The part in question comes from Denso, with part number 89890-42381. According to the recall paperwork Toyota filed with NHTSA, the safety team at Toyota Motor North America started digging into this back in August 2025. What tipped them off was some data they saw during pre-production testing of a plug-in hybrid model.

At first, Toyota figured the same quirk wouldn’t bother its battery-electric cars because the write cycle of the monitoring circuit works a bit differently in those. So the case was closed in September 2025. But then, as part of a routine planned review, they reopened it in April 2026 — and that second look showed that certain versions of those battery-electric models could indeed lose drive power from that memory overwrite issue.

So far, Toyota says it has only seen one warranty claim that might be tied to all of this. Owners who are affected will get a heads-up to bring their EV in for the software fix by August 17, 2026. The update won’t cost them a dime.

Which cars are we talking about? The 2026 Toyota bZ electric SUVs that were built between June 2, 2025, and April 9, 2026, are caught up in this. Same goes for the mechanically near-identical 2026 Lexus RZ, with production dates stretching from April 24, 2025, to January 20, 2026. And the 2026 Subaru Solterra? Those rolled off the line from September 17, 2025, through April 13, 2026.

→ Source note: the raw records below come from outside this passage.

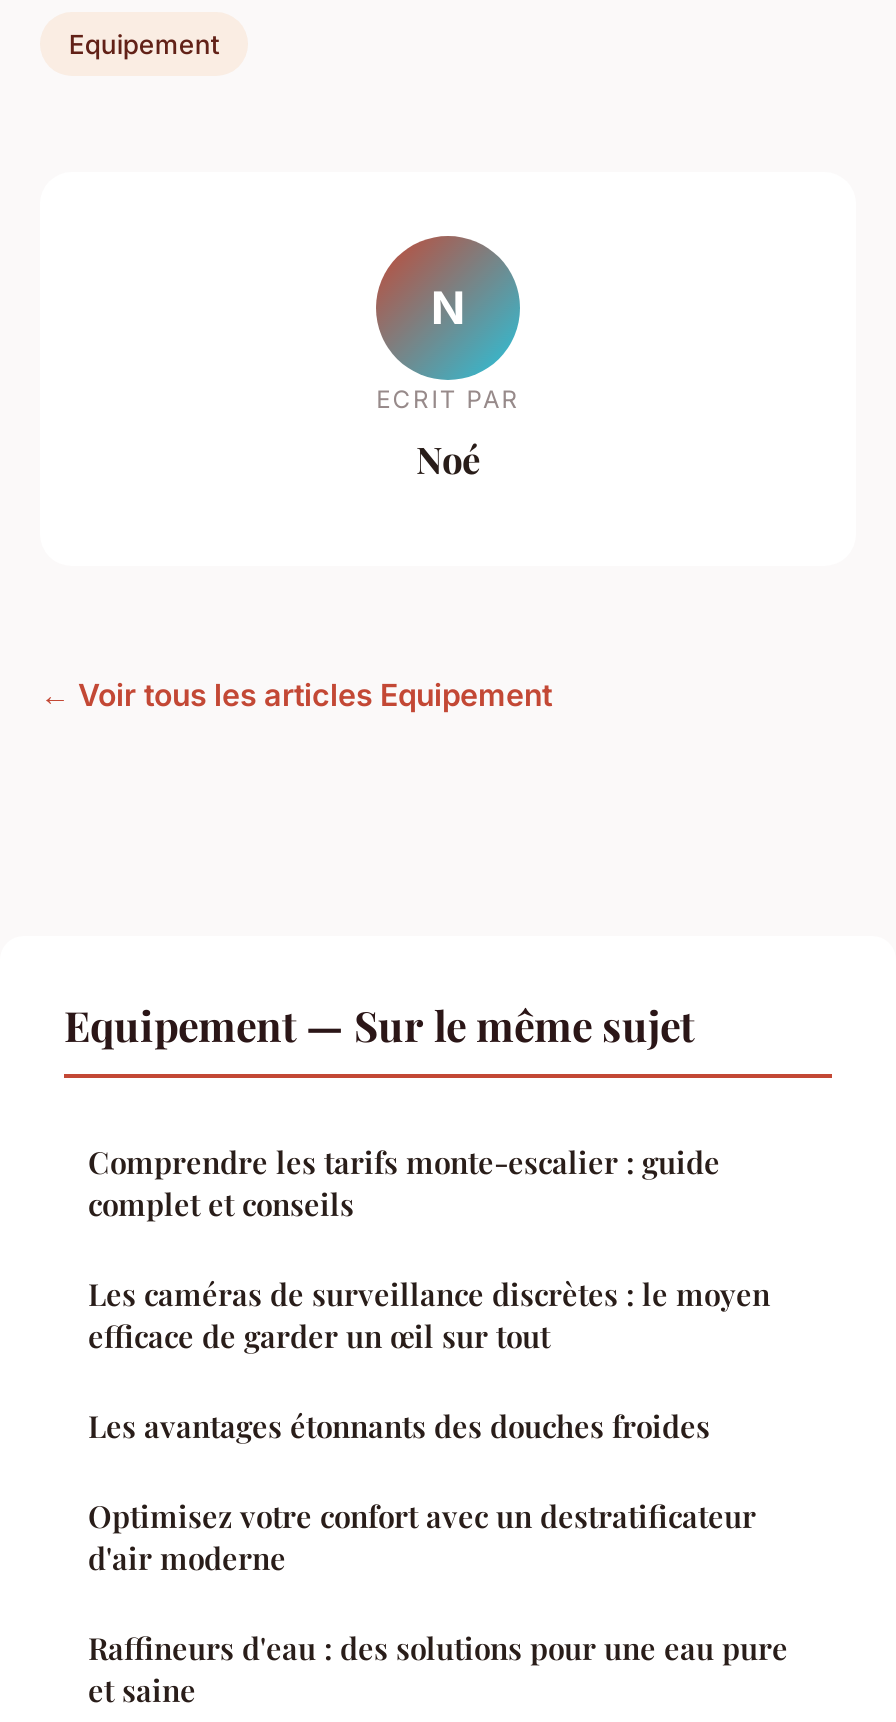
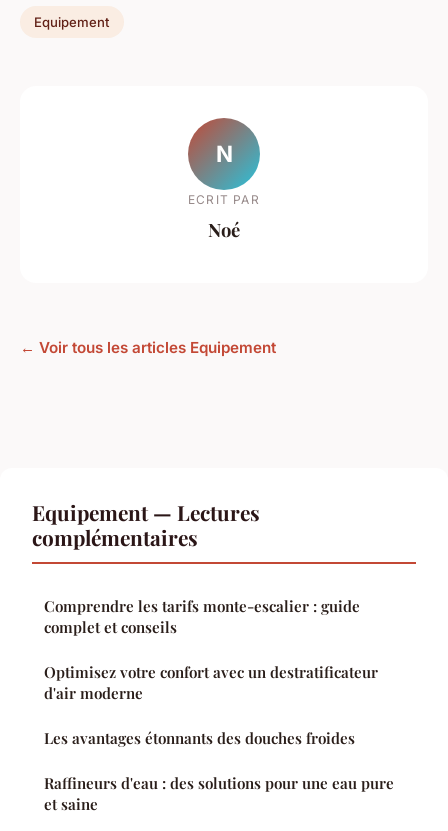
- Equipement — Sur le même sujet
+ Equipement — Lectures
+ complémentaires

moved down: Comprendre les tarifs monte-escalier : guide | complet et conseils

- Les caméras de surveillance discrètes : le moyen
- efficace de garder un œil sur tout

moved down: Les avantages étonnants des douches froides

moved up: Optimisez votre confort avec un destratificateur | d'air moderne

None of these three have exactly been flying off dealer lots, and you can point fingers at a bunch of reasons: a compromised platform design, a charging setup that leaves a lot to be desired, a string of high-profile recalls, and pricing that’s tough to swallow given what you actually get in terms of performance.

The e-TNGA triplets all feel more like compliance cars than EVs that were truly built to stand out in the compact electric crowd. And it doesn’t help that Toyota spent decades talking up self-charging hybrids and hydrogen, which makes the company’s messaging feel a little all over the place right now.

As things stand today, the cheapest 2026 bZ in the US will set you back at least $34,900. Subaru asks a bit more, but in its defense, the Solterra comes with dual-motor all-wheel drive as standard. Lexus, meanwhile, somehow didn’t get the memo about positioning itself above Toyota — the RZ lineup embarrassingly kicks off with a front-wheel-drive base model. Even worse, the most affordable RZ stickers at $47,395 including destination but before other taxes. On a full charge it’s good for no more than 301 miles (533 kilometers), and you can have it with 221, 308, or 402 horsepower, depending on the version.